I’m sure that John List did not intend for his new book, The Voltage Effect: How to Make Good Ideas Great and Great Ideas Scale, to raise foundational questions about American capitalism. A University of Chicago economist who served on former US president George W. Bush’s Council of Economic Advisers and as the chief economist for both Uber and Lyft, List has built an impressive career in behavioral economics. Drawing on that experience, he offers The Voltage Effect as a manual to achieve “voltage”—the power to take an idea from small to large scale. “The path from early promise to widespread impact requires one thing and one thing only: scalability—the capacity to grow and expand in a robust and sustainable way,” List contends. “You can only change the world at scale.”

Yet The Voltage Effect can’t quite escape the gravitational pull of politics. Scale is freshly problematic nowadays, with lawmakers on both sides of the aisle increasingly agitated by unregulated Big Tech companies having too much market power. List, however, isn’t seeking to flatter tech billionaires. His rebuke of the “great man” theory of economic growth—the idea that enterprises succeed on the genius of singular founders like Elon Musk and Jeff Bezos—emerges in his book.
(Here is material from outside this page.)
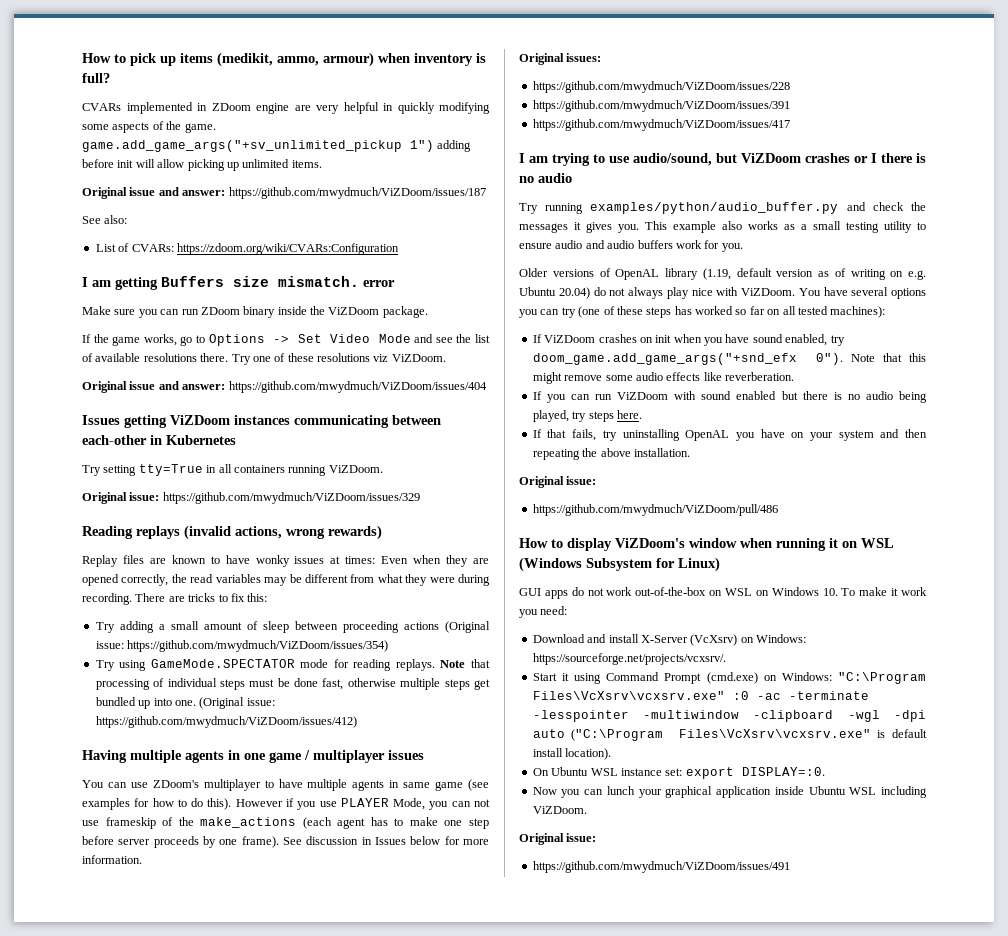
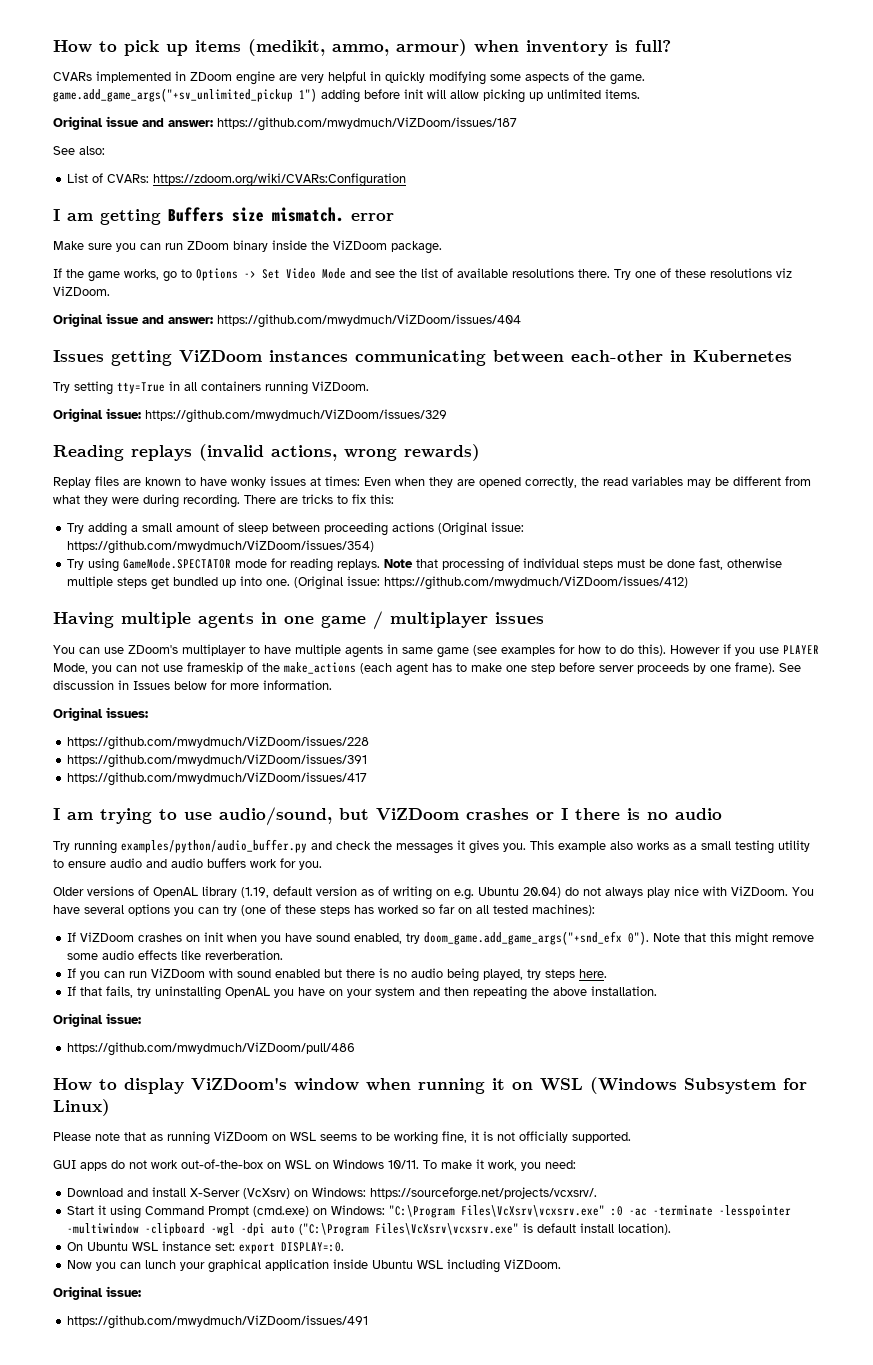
+ Please note that as running ViZDoom on WSL seems to be working fine, it is not officially supported.
- GUI apps do not work out-of-the-box on WSL on Windows 10. To make it work you need:
+ GUI apps do not work out-of-the-box on WSL on Windows 10/11. To make it work, you need:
List suggests instead that success at scale is a collective social achievement—a product of institutional design and how it coordinates large numbers of employees to work together effectively.

List devotes the first half of the book to the most common pitfalls in scaling up and how to avoid them: Watch out for false positives; don’t mistake your initial audience for who your audience will be at scale; know whether your success rests on the “ingredients” or the “chef”; watch out for spillover effects; and avoid diseconomies of scale—instances where per-unit costs either increase or remain unchanged as an enterprise scales. The book’s second half presents four best practices to achieve what he calls “high voltage scaling”: incentivizing employees to spot pitfalls like false positives early on; focusing on the productivity of the next marginal dollar; knowing when to quit an idea that isn’t working; and building an institutional culture that will succeed at scale.